> [TASK REQUIREMENTS]: Return every line of the data below that includes the string "flex".

> [DATA FOR ANALYSIS]:
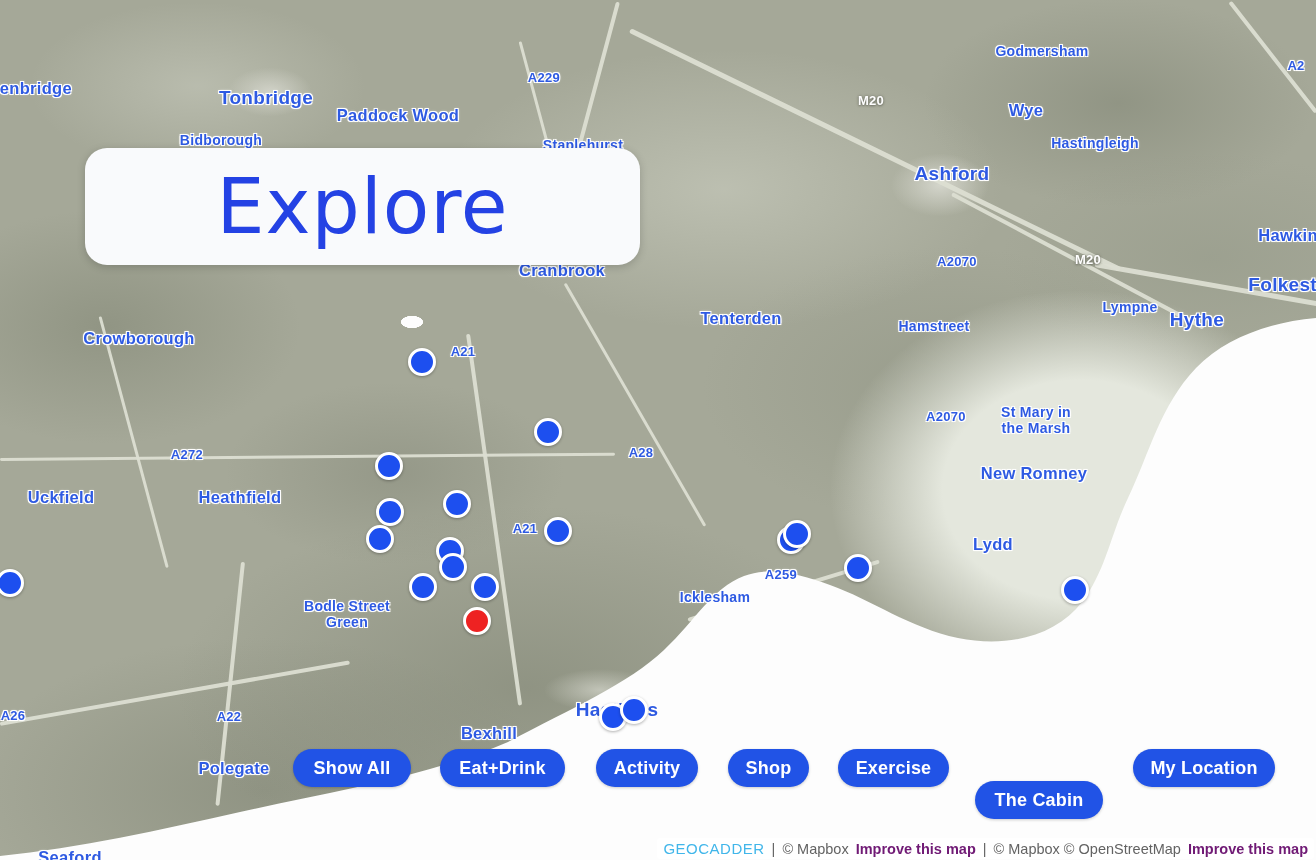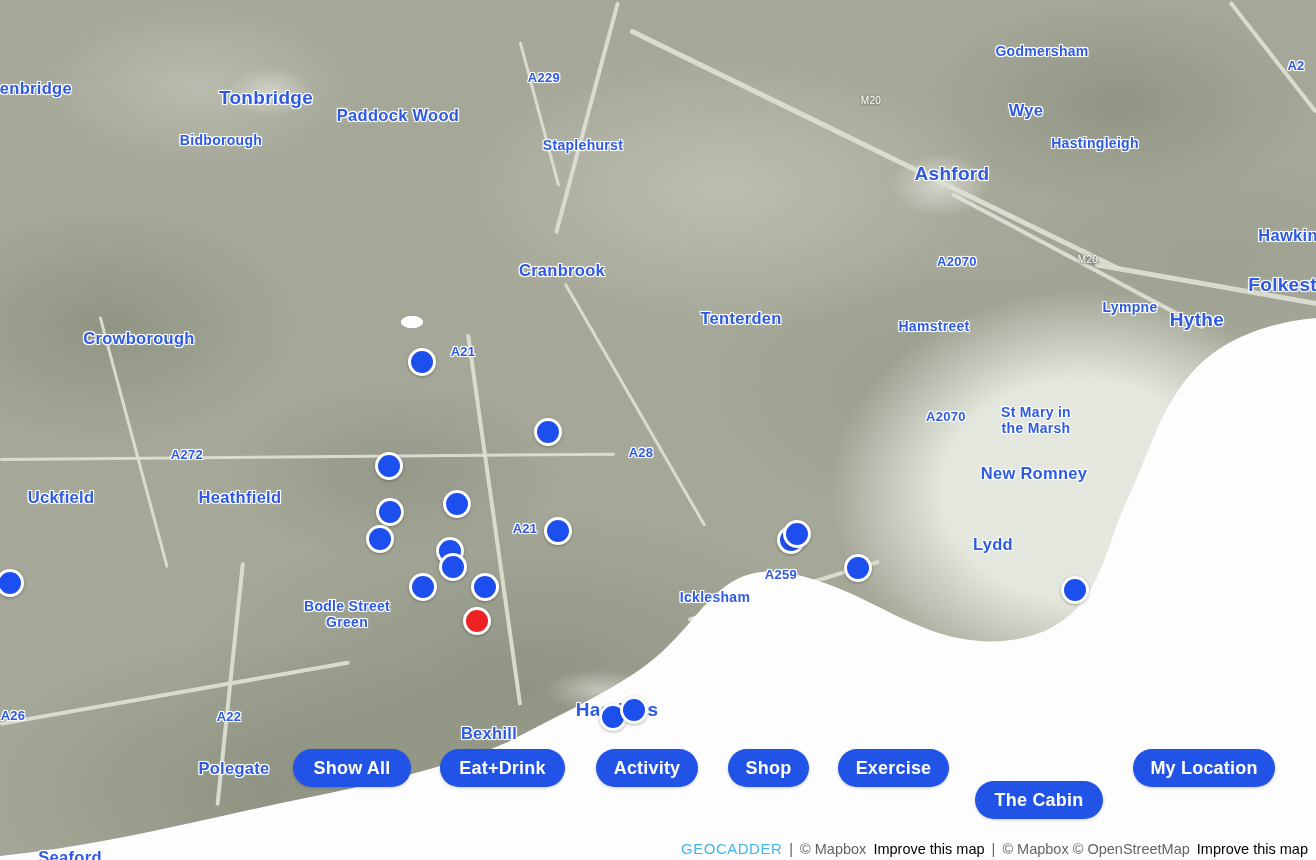--- a/index.html
+++ b/index.html
@@ -27,37 +27,37 @@
       linear-gradient(#a5a898,#a5a898);}
   .marsh{position:absolute;left:830px;top:290px;width:500px;height:400px;border-radius:50%;
          background:radial-gradient(closest-side,#e4e7dd 55%,rgba(228,231,221,0));}
   .road{position:absolute;height:4px;background:#dcded2;border-radius:3px;transform-origin:0 50%;opacity:.95;}
   .sea{position:absolute;inset:0;}
   .lbl{position:absolute;transform:translate(-50%,-50%);white-space:pre-line;text-align:center;
        line-height:1.12;letter-spacing:.3px;pointer-events:none;}
   .city,.citylg,.town,.road-lbl{color:var(--label-blue);font-weight:bold;
        text-shadow:-1px -1px 0 #fff,1px -1px 0 #fff,-1px 1px 0 #fff,1px 1px 0 #fff,0 0 3px #fff;}
   .city{font-size:16.5px;} .citylg{font-size:19px;} .town{font-size:14px;} .road-lbl{font-size:13px;}
-  .motorway{color:#fff;font-weight:normal;font-size:10px;text-shadow:0 0 3px rgba(110,112,100,.95),0 1px 2px rgba(110,112,100,.8);}
+  .motorway{color:#fff;font-weight:bold;font-size:13px;text-shadow:0 0 3px rgba(110,112,100,.95),0 1px 2px rgba(110,112,100,.8);}
   .marker{position:absolute;width:22px;height:22px;border-radius:50%;border:3px solid #fff;
           transform:translate(-50%,-50%);box-shadow:0 1px 3px rgba(0,0,0,.3);background:var(--marker-blue);}
   .marker.red{background:var(--marker-red);}
   .title-card{position:absolute;left:85px;top:148px;width:555px;height:117px;background:#f9fafc;
           border-radius:22px;box-shadow:0 2px 8px rgba(0,0,0,.18);display:flex;align-items:center;justify-content:center;z-index:10;}
   .title-card h1{margin:0;font-size:76px;font-weight:500;color:var(--title-blue);letter-spacing:1px;
           font-family:"DejaVu Sans","Liberation Sans",sans-serif;}
   .filter-bar{position:absolute;inset:0;z-index:11;pointer-events:none;}
   .pill{position:absolute;top:749px;height:38px;border-radius:19px;background:var(--accent);
         color:#fff;font-weight:bold;font-size:18px;border:none;display:flex;align-items:center;justify-content:center;
         font-family:"Liberation Sans",sans-serif;letter-spacing:.2px;box-shadow:0 1px 3px rgba(0,0,0,.2);
         pointer-events:auto;cursor:pointer;padding:0;}
   .attribution{position:absolute;right:2px;bottom:1px;z-index:12;display:flex;align-items:center;gap:7px;
         font-size:14.5px;color:#636363;background:rgba(255,255,255,.85);padding:2px 6px;border-radius:3px;}
   .attribution .brand{color:var(--brand-cyan);font-size:15px;letter-spacing:.5px;text-decoration:none;}
-  .attribution .bold{color:#000000;font-weight:normal;text-decoration:none;}
+  .attribution .bold{color:#701a75;font-weight:bold;text-decoration:none;}
   .attribution .sep{color:#636363;}
 </style>
 </head>
 <body style="--accent: #2153e6; --marker-blue: #1d4fef; --marker-red: #ee2222; --label-blue: #2e5ae2; --title-blue: #2442e4; --brand-cyan: #41b6ea;">
 
 <div class="stage">
   <div class="map-canvas">
     <div class="marsh"></div>
 
     <div class="road" style="left:630px;top:28px;width:545px;height:5px;transform:rotate(26deg);"></div>
@@ -142,20 +142,23 @@
         <div class="marker" style="left: 791px; top: 540px;"></div>
         <div class="marker" style="left: 797px; top: 534px;"></div>
         <div class="marker" style="left: 858px; top: 568px;"></div>
         <div class="marker" style="left: 1075px; top: 590px;"></div>
         <div class="marker" style="left: 613px; top: 717px;"></div>
         <div class="marker" style="left: 634px; top: 710px;"></div>
         <div class="marker red" style="left: 477px; top: 621px;"></div>
       </div>
   </div>
 
+  <div class="title-card">
+    <h1>Explore</h1>
+  </div>
 
   <div class="filter-bar">
       <button class="pill" style="left: 293px; width: 118px;">Show All</button>
       <button class="pill" style="left: 440px; width: 125px;">Eat+Drink</button>
       <button class="pill" style="left: 596px; width: 102px;">Activity</button>
       <button class="pill" style="left: 728px; width: 81px;">Shop</button>
       <button class="pill" style="left: 838px; width: 111px;">Exercise</button>
       <button class="pill" style="left: 975px; width: 128px; margin-top: 32px;">The Cabin</button>
       <button class="pill" style="left: 1133px; width: 142px;">My Location</button>
     </div>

> [SOLUTION TO THE PROBLEM]:
           border-radius:22px;box-shadow:0 2px 8px rgba(0,0,0,.18);display:flex;align-items:center;justify-content:center;z-index:10;}
         color:#fff;font-weight:bold;font-size:18px;border:none;display:flex;align-items:center;justify-content:center;
   .attribution{position:absolute;right:2px;bottom:1px;z-index:12;display:flex;align-items:center;gap:7px;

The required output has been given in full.